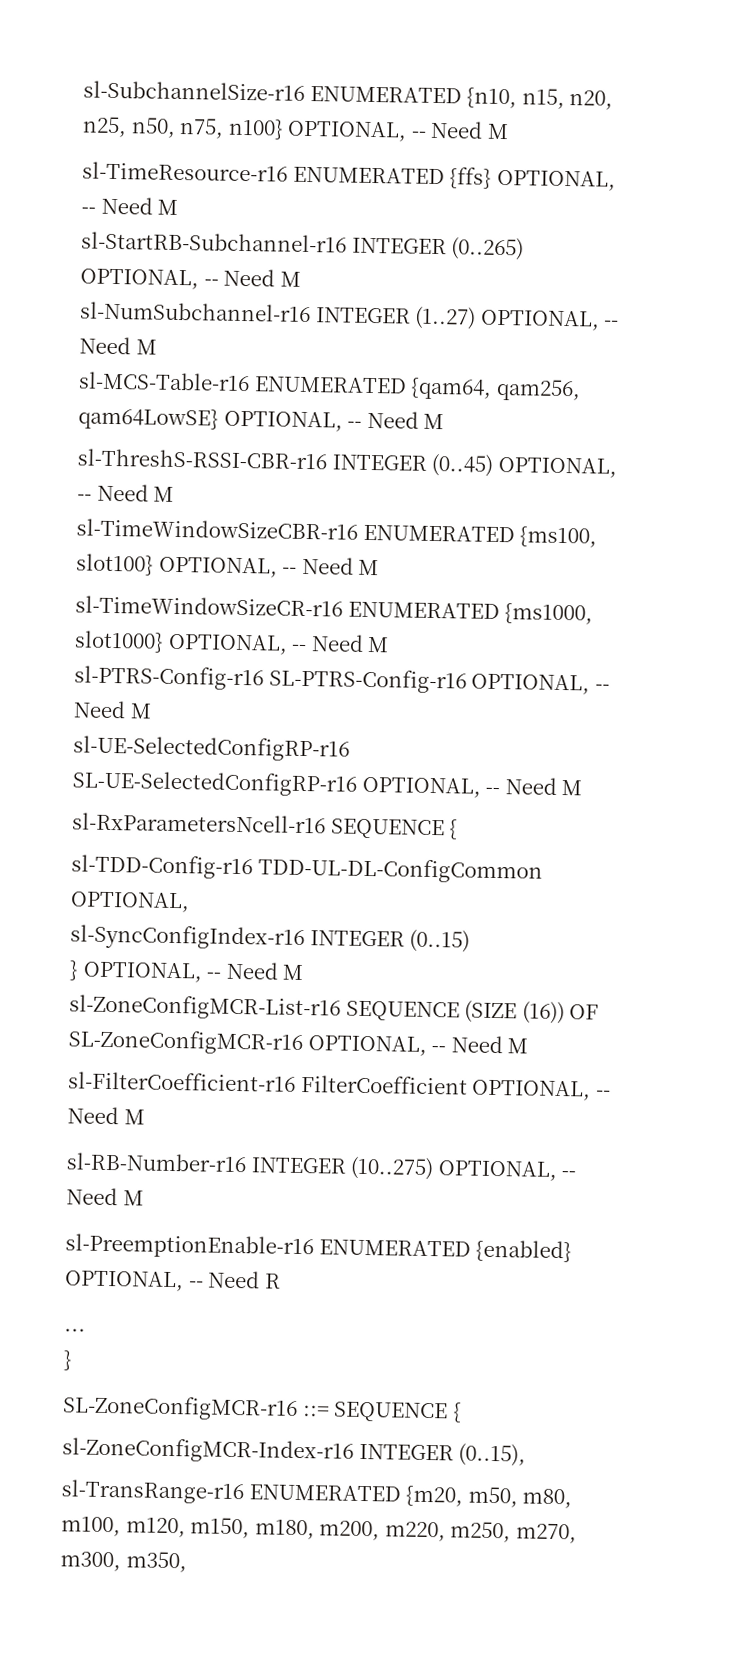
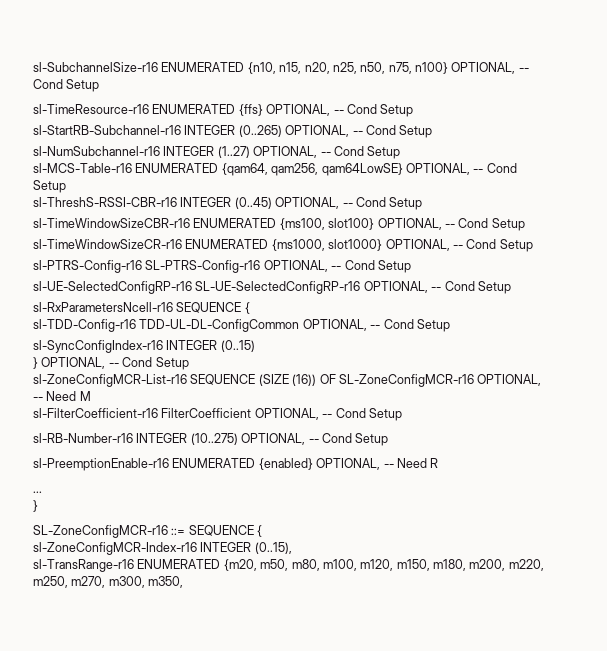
- sl-SubchannelSize-r16 ENUMERATED {n10, n15, n20, n25, n50, n75, n100} OPTIONAL, -- Need M
+ sl-SubchannelSize-r16 ENUMERATED {n10, n15, n20, n25, n50, n75, n100} OPTIONAL, -- Cond Setup
- sl-TimeResource-r16 ENUMERATED {ffs} OPTIONAL, -- Need M
+ sl-TimeResource-r16 ENUMERATED {ffs} OPTIONAL, -- Cond Setup
- sl-StartRB-Subchannel-r16 INTEGER (0..265) OPTIONAL, -- Need M
+ sl-StartRB-Subchannel-r16 INTEGER (0..265) OPTIONAL, -- Cond Setup
- sl-NumSubchannel-r16 INTEGER (1..27) OPTIONAL, -- Need M
+ sl-NumSubchannel-r16 INTEGER (1..27) OPTIONAL, -- Cond Setup
- sl-MCS-Table-r16 ENUMERATED {qam64, qam256, qam64LowSE} OPTIONAL, -- Need M
+ sl-MCS-Table-r16 ENUMERATED {qam64, qam256, qam64LowSE} OPTIONAL, -- Cond Setup
- sl-ThreshS-RSSI-CBR-r16 INTEGER (0..45) OPTIONAL, -- Need M
+ sl-ThreshS-RSSI-CBR-r16 INTEGER (0..45) OPTIONAL, -- Cond Setup
- sl-TimeWindowSizeCBR-r16 ENUMERATED {ms100, slot100} OPTIONAL, -- Need M
+ sl-TimeWindowSizeCBR-r16 ENUMERATED {ms100, slot100} OPTIONAL, -- Cond Setup
- sl-TimeWindowSizeCR-r16 ENUMERATED {ms1000, slot1000} OPTIONAL, -- Need M
+ sl-TimeWindowSizeCR-r16 ENUMERATED {ms1000, slot1000} OPTIONAL, -- Cond Setup
- sl-PTRS-Config-r16 SL-PTRS-Config-r16 OPTIONAL, -- Need M
+ sl-PTRS-Config-r16 SL-PTRS-Config-r16 OPTIONAL, -- Cond Setup
- sl-UE-SelectedConfigRP-r16 SL-UE-SelectedConfigRP-r16 OPTIONAL, -- Need M
+ sl-UE-SelectedConfigRP-r16 SL-UE-SelectedConfigRP-r16 OPTIONAL, -- Cond Setup
- sl-TDD-Config-r16 TDD-UL-DL-ConfigCommon OPTIONAL,
+ sl-TDD-Config-r16 TDD-UL-DL-ConfigCommon OPTIONAL, -- Cond Setup
- } OPTIONAL, -- Need M
+ } OPTIONAL, -- Cond Setup
- sl-FilterCoefficient-r16 FilterCoefficient OPTIONAL, -- Need M
+ sl-FilterCoefficient-r16 FilterCoefficient OPTIONAL, -- Cond Setup
- sl-RB-Number-r16 INTEGER (10..275) OPTIONAL, -- Need M
+ sl-RB-Number-r16 INTEGER (10..275) OPTIONAL, -- Cond Setup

====

Output all entries unchanged; skip the pictures.

→ **YOUR SOLUTION**:
- sl-SubchannelSize-r16 ENUMERATED {n10, n15, n20, n25, n50, n75, n100} OPTIONAL, -- Need M
+ sl-SubchannelSize-r16 ENUMERATED {n10, n15, n20, n25, n50, n75, n100} OPTIONAL, -- Cond Setup
- sl-TimeResource-r16 ENUMERATED {ffs} OPTIONAL, -- Need M
+ sl-TimeResource-r16 ENUMERATED {ffs} OPTIONAL, -- Cond Setup
- sl-StartRB-Subchannel-r16 INTEGER (0..265) OPTIONAL, -- Need M
+ sl-StartRB-Subchannel-r16 INTEGER (0..265) OPTIONAL, -- Cond Setup
- sl-NumSubchannel-r16 INTEGER (1..27) OPTIONAL, -- Need M
+ sl-NumSubchannel-r16 INTEGER (1..27) OPTIONAL, -- Cond Setup
- sl-MCS-Table-r16 ENUMERATED {qam64, qam256, qam64LowSE} OPTIONAL, -- Need M
+ sl-MCS-Table-r16 ENUMERATED {qam64, qam256, qam64LowSE} OPTIONAL, -- Cond Setup
- sl-ThreshS-RSSI-CBR-r16 INTEGER (0..45) OPTIONAL, -- Need M
+ sl-ThreshS-RSSI-CBR-r16 INTEGER (0..45) OPTIONAL, -- Cond Setup
- sl-TimeWindowSizeCBR-r16 ENUMERATED {ms100, slot100} OPTIONAL, -- Need M
+ sl-TimeWindowSizeCBR-r16 ENUMERATED {ms100, slot100} OPTIONAL, -- Cond Setup
- sl-TimeWindowSizeCR-r16 ENUMERATED {ms1000, slot1000} OPTIONAL, -- Need M
+ sl-TimeWindowSizeCR-r16 ENUMERATED {ms1000, slot1000} OPTIONAL, -- Cond Setup
- sl-PTRS-Config-r16 SL-PTRS-Config-r16 OPTIONAL, -- Need M
+ sl-PTRS-Config-r16 SL-PTRS-Config-r16 OPTIONAL, -- Cond Setup
- sl-UE-SelectedConfigRP-r16 SL-UE-SelectedConfigRP-r16 OPTIONAL, -- Need M
+ sl-UE-SelectedConfigRP-r16 SL-UE-SelectedConfigRP-r16 OPTIONAL, -- Cond Setup
- sl-TDD-Config-r16 TDD-UL-DL-ConfigCommon OPTIONAL,
+ sl-TDD-Config-r16 TDD-UL-DL-ConfigCommon OPTIONAL, -- Cond Setup
- } OPTIONAL, -- Need M
+ } OPTIONAL, -- Cond Setup
- sl-FilterCoefficient-r16 FilterCoefficient OPTIONAL, -- Need M
+ sl-FilterCoefficient-r16 FilterCoefficient OPTIONAL, -- Cond Setup
- sl-RB-Number-r16 INTEGER (10..275) OPTIONAL, -- Need M
+ sl-RB-Number-r16 INTEGER (10..275) OPTIONAL, -- Cond Setup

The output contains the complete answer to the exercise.